### [Instructions for the task]
Make an exact copy of the records that follow, with each picture omitted.

Stored data below:

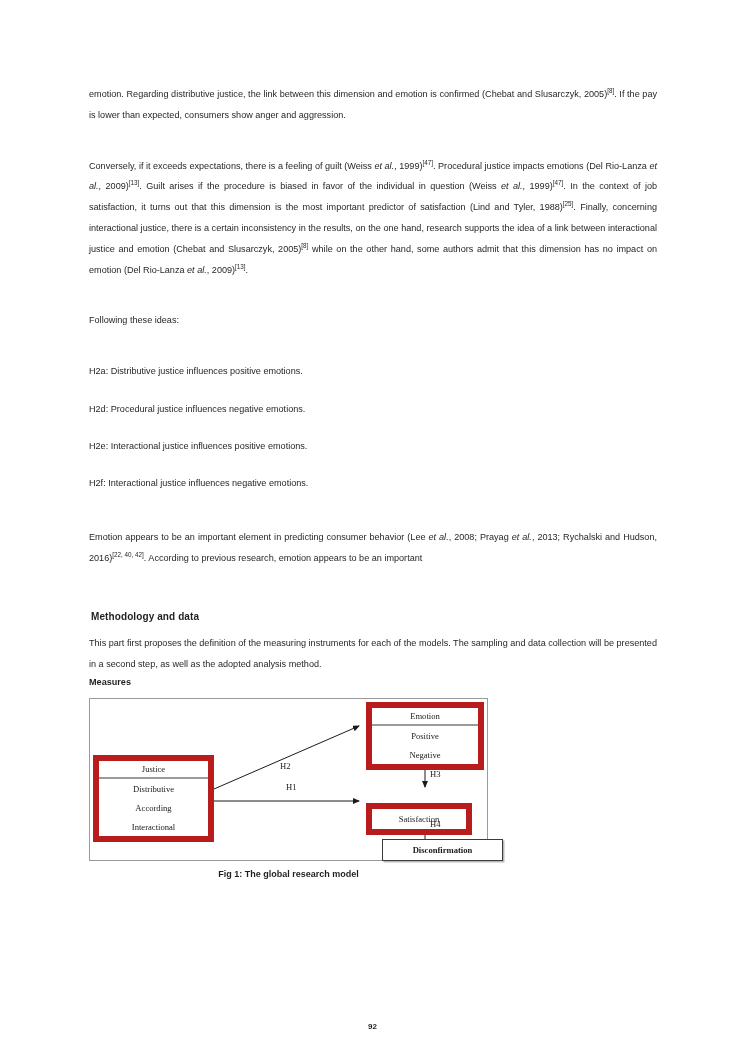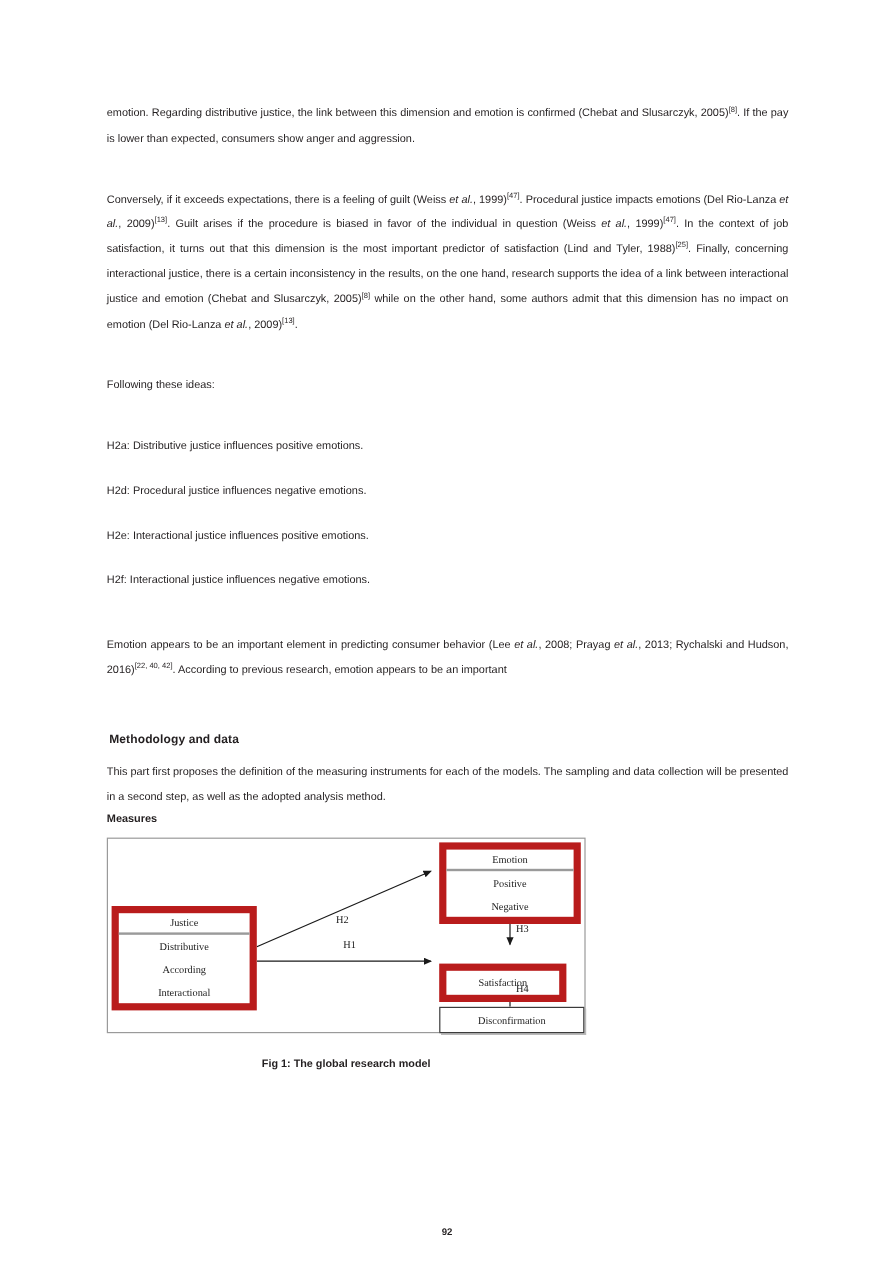--- a/index.html
+++ b/index.html
@@ -121,11 +121,12 @@
     width: 106px;
   }
   #box-disconfirmation {
-    left: 276px;
+    left: 292px;
     top: 140px;
     width: 121px;
     border: 1px solid #3b3b3b;
     box-shadow: 1.5px 1.5px 0 #b9b9b9;
+    font-weight: bold;
   }
   .edge-label {
     position: absolute;

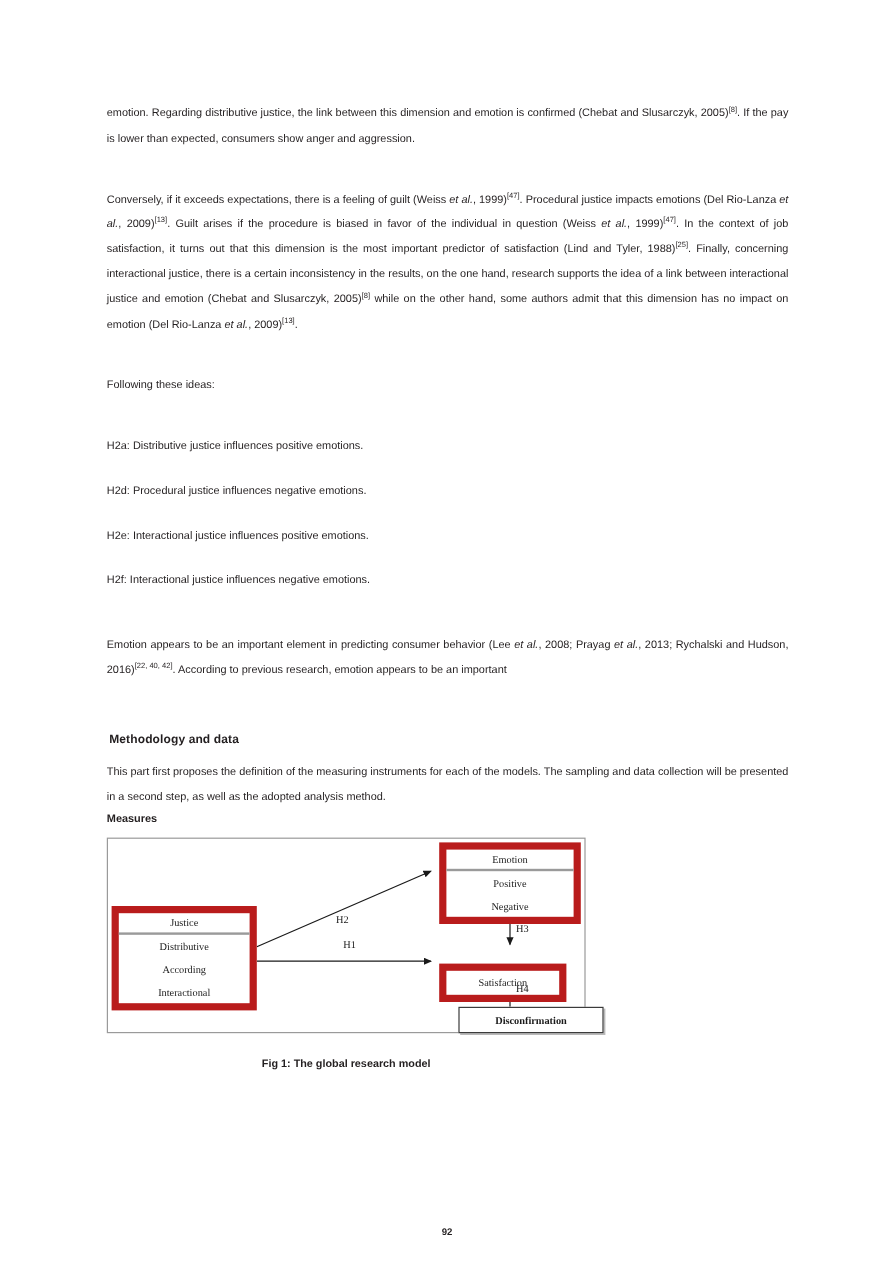--- a/index.html
+++ b/index.html
@@ -148,7 +148,7 @@
     overflow: visible;
   }
   .fig-caption {
-    margin-top: 20px;
+    margin-top: 8px;
     width: 399px;
     text-align: center;
     font-size: 9px;

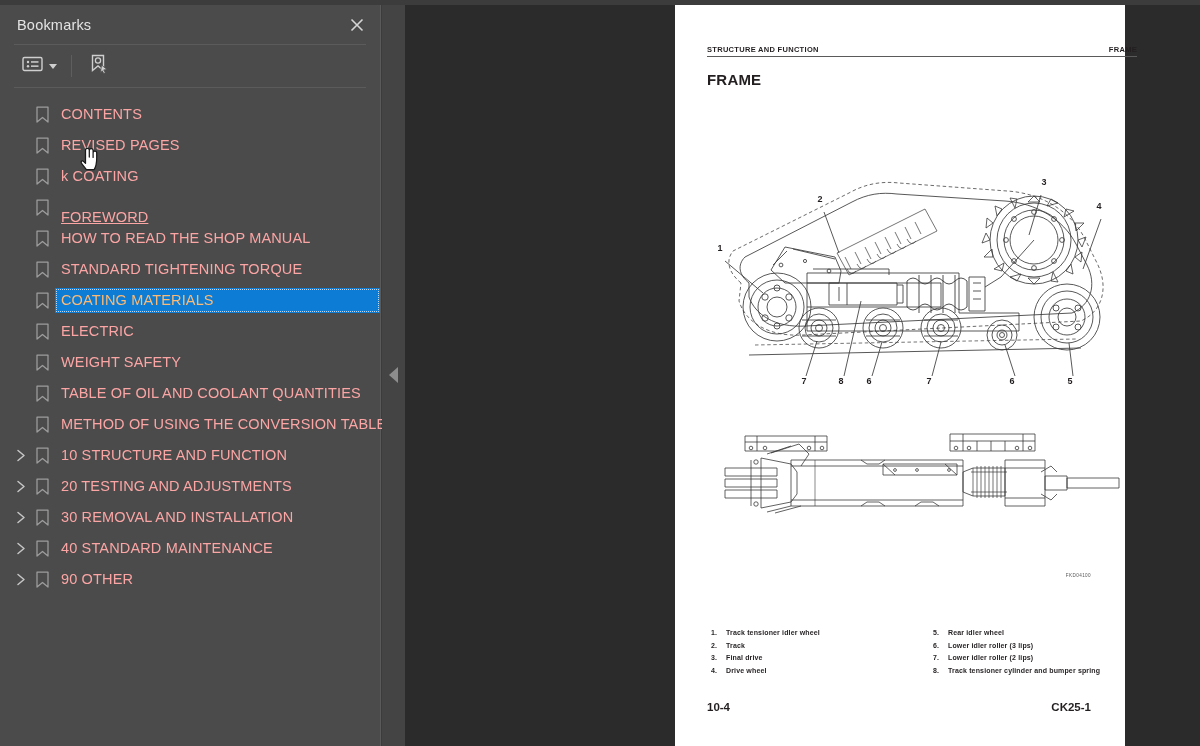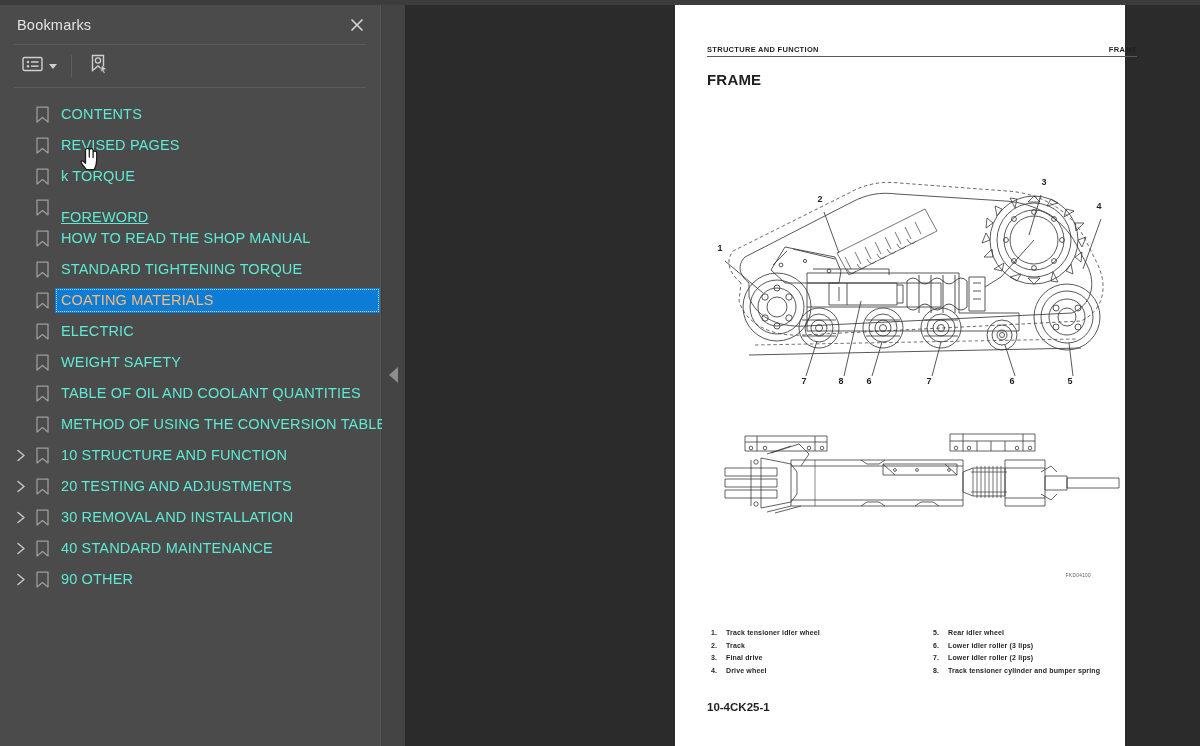--- a/index.html
+++ b/index.html
@@ -85,7 +85,7 @@
     margin-right: 9px;
   }
   .bm-label {
-    color: #5eead4;
+    color: #fca5a5;
     font-size: 14.5px;
     letter-spacing: .15px;
     white-space: nowrap;

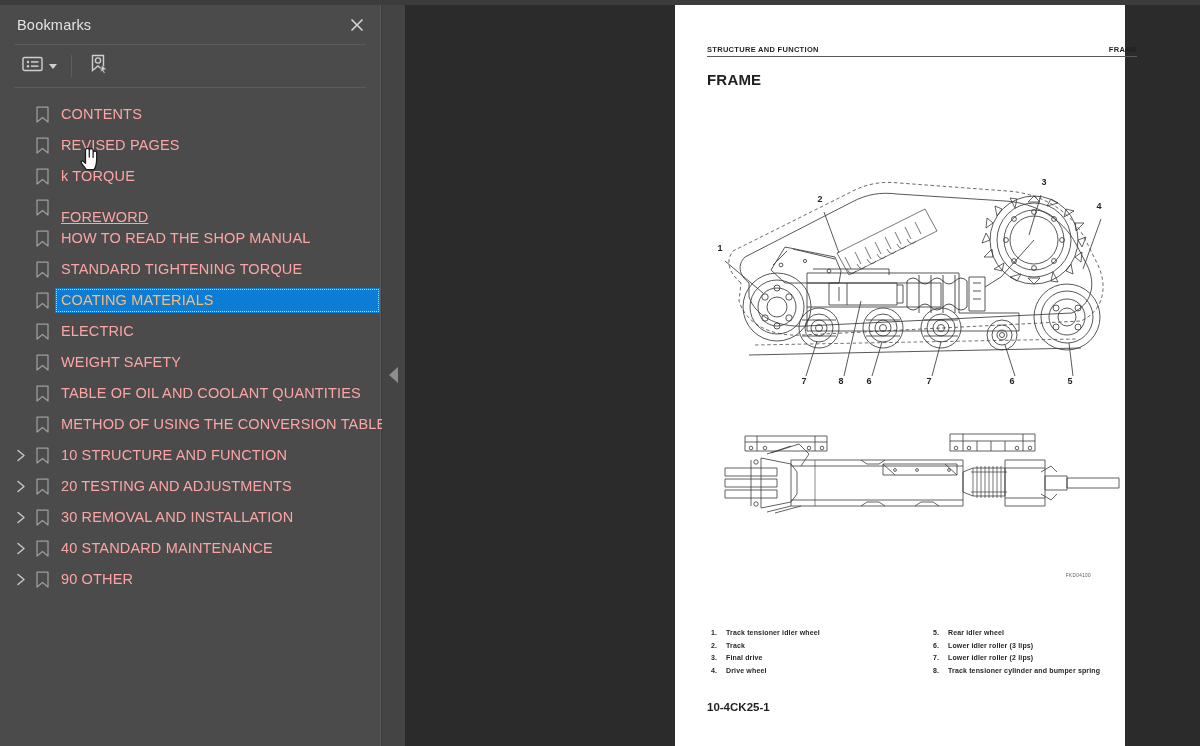--- a/index.html
+++ b/index.html
@@ -251,7 +251,7 @@
               <path d="M1 1 h11 v15 l-5.5 -4.6 l-5.5 4.6 z" fill="none" stroke="#9d9d9d" stroke-width="1.25" stroke-linejoin="round"></path>
             </svg>
           </div>
-          <div class="bm-label">k TORQUE</div>
+          <div class="bm-label">k COATING</div>
         </div>
         <div class="bm-row underlined">
           <div class="bm-chev empty"></div>

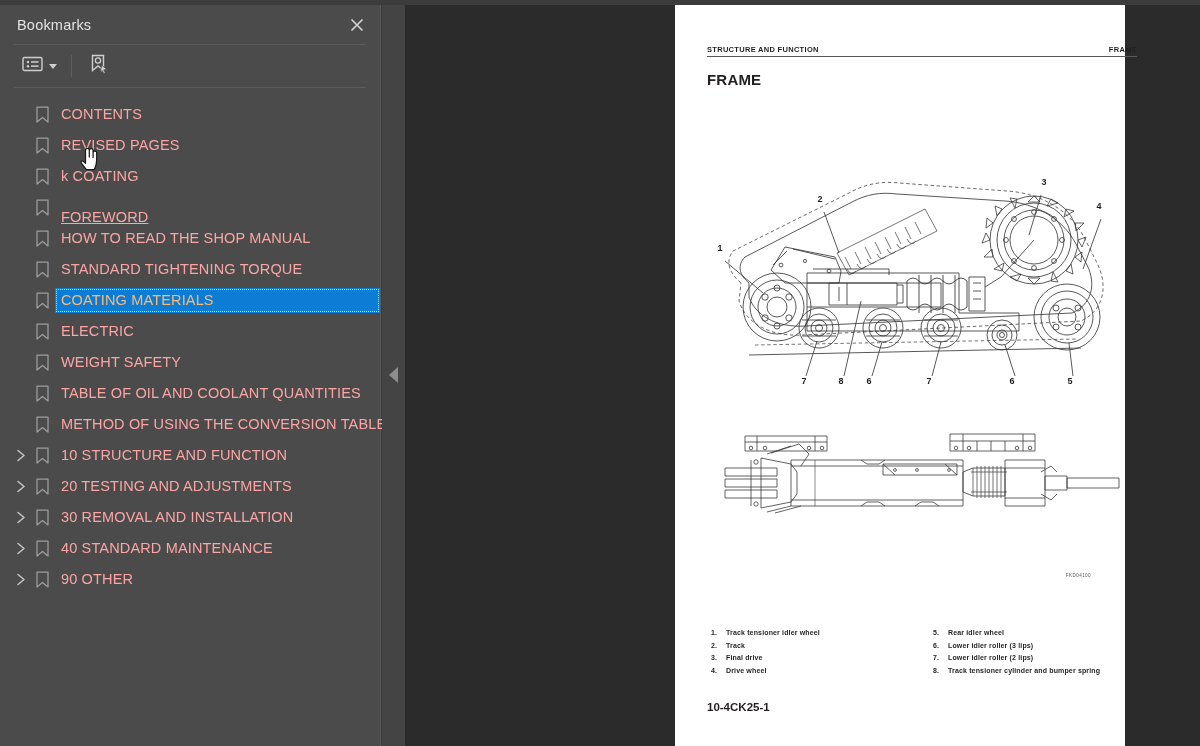--- a/index.html
+++ b/index.html
@@ -166,7 +166,7 @@
   .part-num { width: 15px; flex: none; }
   .pg-footer {
     position: absolute; left: 32px; right: 34px; bottom: 33px;
-    display: flex; justify-content: flex-start;
+    display: flex; justify-content: space-between;
     font-size: 11.5px; font-weight: bold; color: #231f20;
   }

End of Stored data.

### [Task solution]
--- a/index.html
+++ b/index.html
@@ -121,11 +121,12 @@
     width: 106px;
   }
   #box-disconfirmation {
-    left: 276px;
+    left: 292px;
     top: 140px;
     width: 121px;
     border: 1px solid #3b3b3b;
     box-shadow: 1.5px 1.5px 0 #b9b9b9;
+    font-weight: bold;
   }
   .edge-label {
     position: absolute;

--- a/index.html
+++ b/index.html
@@ -148,7 +148,7 @@
     overflow: visible;
   }
   .fig-caption {
-    margin-top: 20px;
+    margin-top: 8px;
     width: 399px;
     text-align: center;
     font-size: 9px;

--- a/index.html
+++ b/index.html
@@ -85,7 +85,7 @@
     margin-right: 9px;
   }
   .bm-label {
-    color: #5eead4;
+    color: #fca5a5;
     font-size: 14.5px;
     letter-spacing: .15px;
     white-space: nowrap;

--- a/index.html
+++ b/index.html
@@ -251,7 +251,7 @@
               <path d="M1 1 h11 v15 l-5.5 -4.6 l-5.5 4.6 z" fill="none" stroke="#9d9d9d" stroke-width="1.25" stroke-linejoin="round"></path>
             </svg>
           </div>
-          <div class="bm-label">k TORQUE</div>
+          <div class="bm-label">k COATING</div>
         </div>
         <div class="bm-row underlined">
           <div class="bm-chev empty"></div>

--- a/index.html
+++ b/index.html
@@ -166,7 +166,7 @@
   .part-num { width: 15px; flex: none; }
   .pg-footer {
     position: absolute; left: 32px; right: 34px; bottom: 33px;
-    display: flex; justify-content: flex-start;
+    display: flex; justify-content: space-between;
     font-size: 11.5px; font-weight: bold; color: #231f20;
   }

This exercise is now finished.